Public schools and their allies have long argued that school choice is a misnomer, since private schools do not have a mandate to admit all students and can reject applicants, even those with ESAs.
They have also disputed the notion that private schools automatically outperform their public counterparts – arguing that students in most counties in the state have access to few, if any, private options. This has even made rural Republicans skeptical about the need for ESAs.
“We can talk about worrying about kids and worrying about test results,” said Fliter, the KASB lobbyist. “But it’s really not about achievement, it’s about making money for nonprofit schools and nonprofits.”
However, educational savings accounts or similar policies are expected to be a major topic of discussion again in 2023.
“There will be a discussion about the so-called school choice, regardless of who the governor is,” Fliter said.
Baumgardner agreed but said lawmakers would be cautious about what form such a measure might take.
More:Topeka neighborhood could get more than $3 million. Here are the projects being considered.
One proposal could include the option for parents who left public schools during the COVID-19 pandemic to access funds. And it remains unclear who might lead the program, as previous proposals would have placed oversight of the ESAs in the state Treasury Office.

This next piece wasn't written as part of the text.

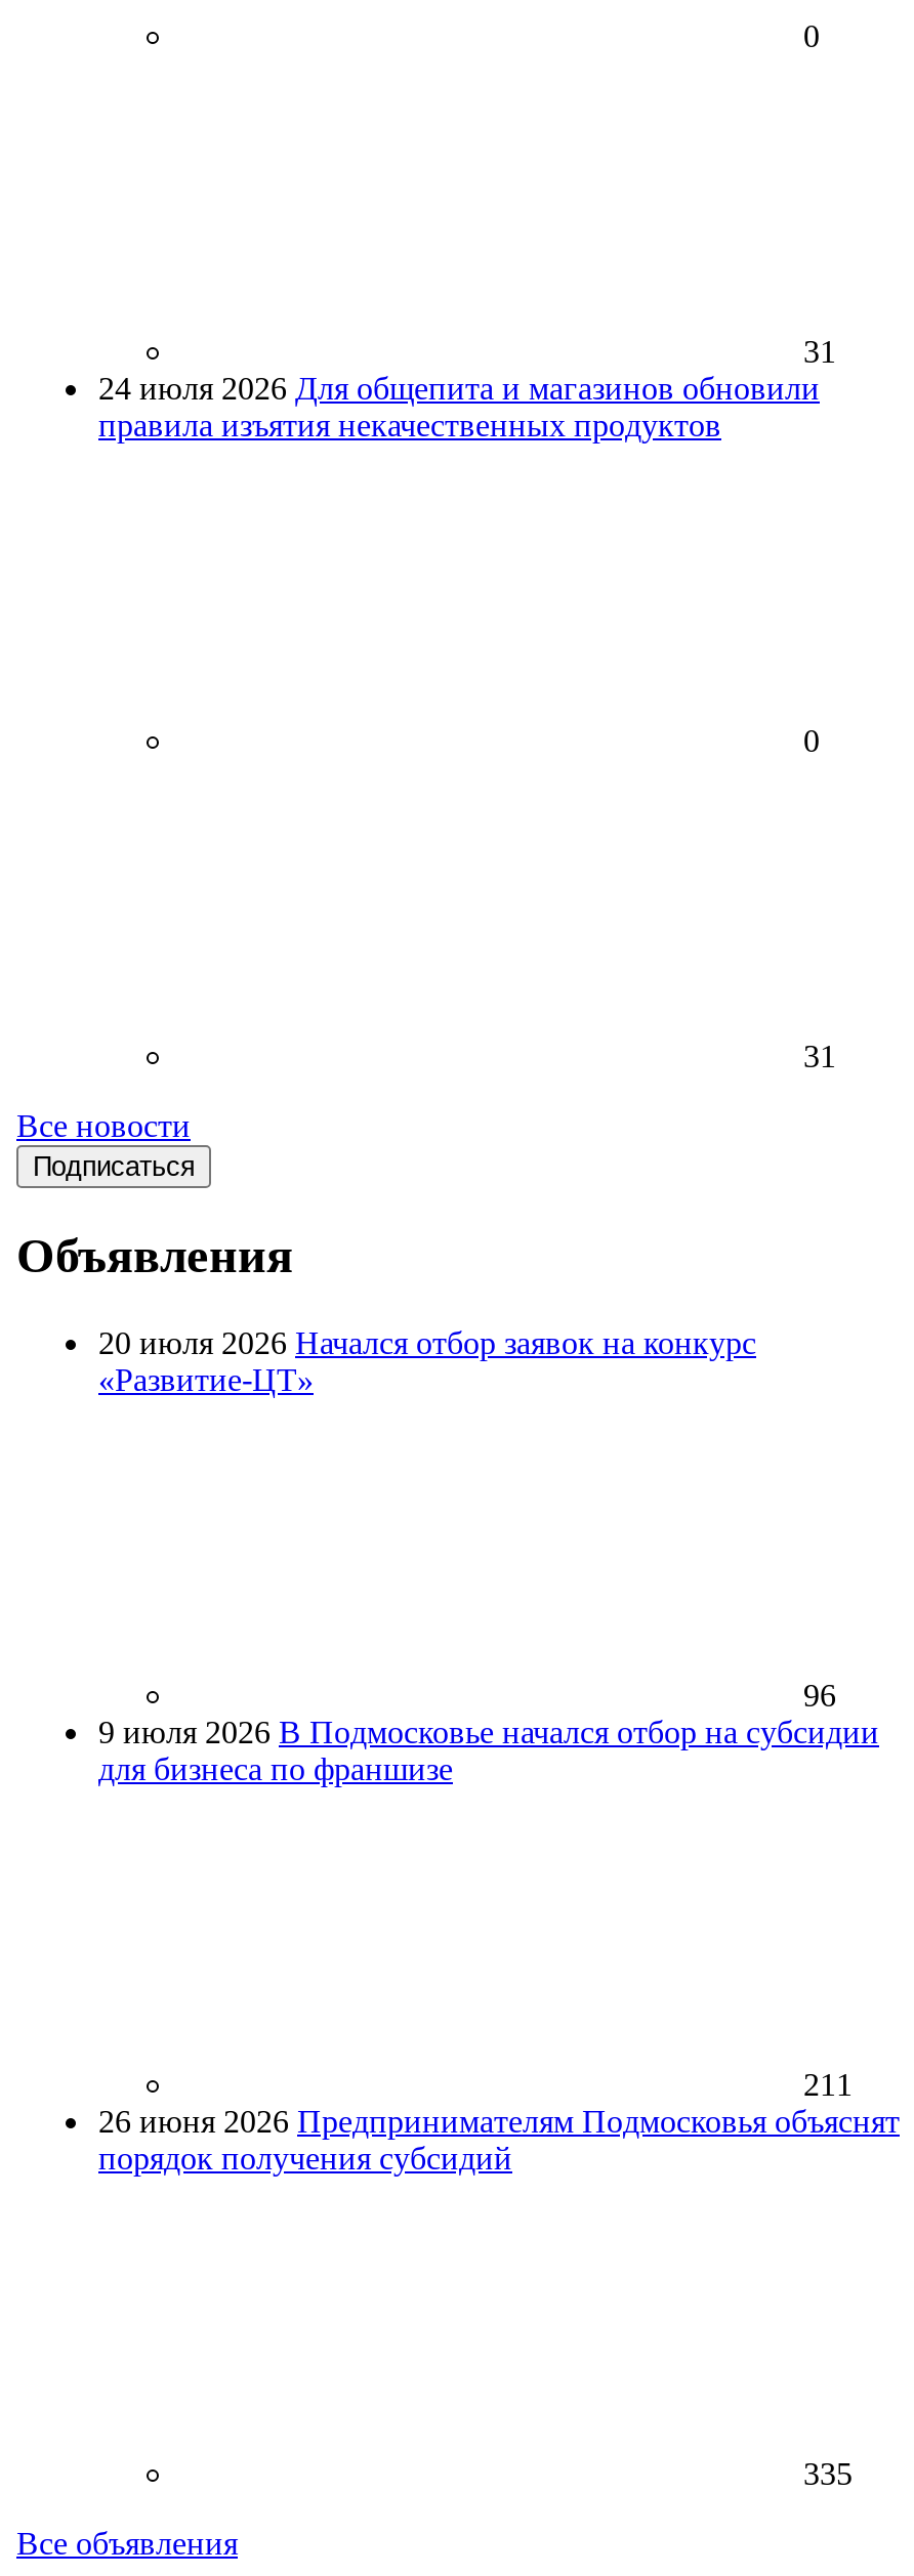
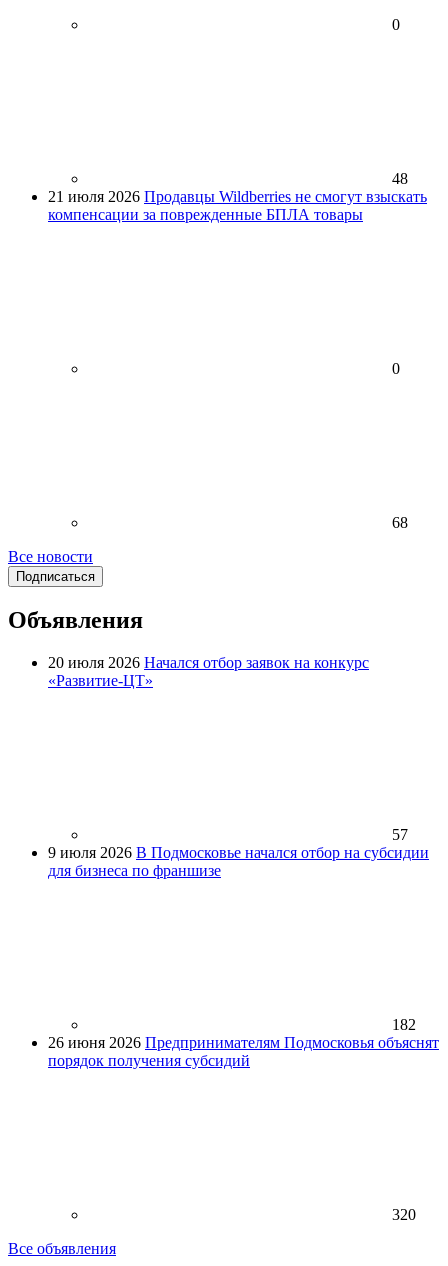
[98,334,836,442] 31 | 24 июля 2026 Для общепита и магазинов обновили | правила изъятия некачественных продуктов -> [48,170,427,223] 48 | 21 июля 2026 Продавцы Wildberries не смогут взыскать | компенсации за поврежденные БПЛА товары
[803,1038,836,1073] 31 -> [392,514,408,531] 68
[803,1677,836,1712] 96 -> [392,826,408,843] 57
[803,2067,853,2101] 211 -> [392,1016,416,1033] 182
[803,2456,853,2491] 335 -> [392,1206,416,1223] 320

Treasurer Lynn Rogers, a Democrat, is also on the ballot on Nov. 8, running against Republican Steven Johnson and Libertarian Steve Roberts. Testifying on an ESA proposal earlier this year, Rogers pointed to the potential for high administrative costs and regulatory difficulties that could arise.
Lawmakers must be careful not to rush an idea that would present logistical hurdles for parents once operational, Baumgardner said.
“It would be great to say, ‘OK, that amount of money goes where the parents decide for each child,'” she said. “But if you don’t have a way to bring it to them and give it to them, then you’ve bitten off more than you can chew. As a state, you have an empty opportunity, if you will.”